During the debate over ObamaCare, the law’s backers talked a lot about the promise of “delivery system reform”—health policy changes, mostly to the way providers are paid, that they hoped would reduce costs while increasing quality. You hear the phrase less often these days, but President Obama invokes the same concept when he talks about making “modest reforms” to Medicare: Rather than slashing benefits, Obama wants to tweak the incentives in the health system in order to produce savings. The problem, though, is that these reforms turn out to rather difficult to implement successfully.
Here’s just one recent example: In today’s Wall Street Journal, Elliot Fisher, Stephen Shortell, and Mark McClellan, a trio of health policy scholars from Dartmouth, University of California, Berkeley, and the Brookings Institution, respectively, defend what is arguably the most prominent of ObamaCare’s delivery system reforms: the Accountable Care Organization (ACO), which is intended to create financial incentives for health providers to better coordinate care, hopefully saving money and improving patient outcomes in the process.
Critics have compared ACOs to 1990s-style Health Maintenance Organizations (HMOs), which they say only held down costs by being stingy with care and access, and which were deeply unpopular with the public. But the authors of the WSJ piece argue that health providers will have to hit new quality measures—quality measures that didn’t exist in the 1990s.

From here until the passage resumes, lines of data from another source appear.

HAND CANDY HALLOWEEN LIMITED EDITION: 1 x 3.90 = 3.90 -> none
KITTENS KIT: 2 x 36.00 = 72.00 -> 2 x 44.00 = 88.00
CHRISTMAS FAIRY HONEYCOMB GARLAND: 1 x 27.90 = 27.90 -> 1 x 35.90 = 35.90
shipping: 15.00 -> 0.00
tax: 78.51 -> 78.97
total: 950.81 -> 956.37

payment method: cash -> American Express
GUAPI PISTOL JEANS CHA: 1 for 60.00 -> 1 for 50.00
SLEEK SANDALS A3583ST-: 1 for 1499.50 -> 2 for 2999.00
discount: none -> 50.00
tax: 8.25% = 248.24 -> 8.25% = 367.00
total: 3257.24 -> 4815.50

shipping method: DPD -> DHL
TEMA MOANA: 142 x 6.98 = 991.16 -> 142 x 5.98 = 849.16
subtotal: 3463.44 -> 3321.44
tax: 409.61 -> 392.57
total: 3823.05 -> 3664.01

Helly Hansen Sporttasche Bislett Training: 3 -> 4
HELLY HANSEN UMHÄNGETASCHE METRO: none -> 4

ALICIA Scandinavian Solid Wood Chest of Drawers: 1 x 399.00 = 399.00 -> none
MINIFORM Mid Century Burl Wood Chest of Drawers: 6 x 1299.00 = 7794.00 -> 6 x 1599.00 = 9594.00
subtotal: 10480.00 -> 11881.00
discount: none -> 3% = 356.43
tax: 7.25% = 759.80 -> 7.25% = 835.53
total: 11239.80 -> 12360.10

But the quality measures built into ObamaCare’s ACOs aren’t working so well yet either. Indeed, last week, virtually all of the health providers that Medicare has dubbed “Pioneer ACOs”—the program’s leaders and examples—sent a letter to Medicare officials overseeing the program in which they threatened to drop out. The reason is that the Pioneers feel that the performance and quality metrics aren’t up to snuff—and the data doesn’t yet exist to determine what the metrics should look like. As Inside Health Policy, which first obtained the letter, notes, "The Pioneer ACOs were supposed to be the few shining examples of organizations that could handle outcomes-based pay." Instead, they're threatening a revolt.
Health reformers had high hopes for ACOs, but so far the results just aren’t promising. Yes, the ACO model seems to work quite well inside a small number of high-quality medical systems—highly coordinated institutions like the Mayo Clinic, Intermountain Health, Geisinger Health System, and the Cleveland Clinic that provide fantastic care and hold down costs. These health systems were the models for the larger reform. But like so many successful localized health policy reforms, it’s proving very difficult to scale. Indeed, ObamaCare’s ACO rules were so poorly written that the model ACOs—the poster children for why ACOs would work—declined to participate in the Pioneer program, citing over-prescriptive rules and an excessively bureaucratic approach overall. This is what federally run delivery system reform actually looks like: a lot of failure and frustration. And it's why we should be skeptical that modest reforms will ever be enough.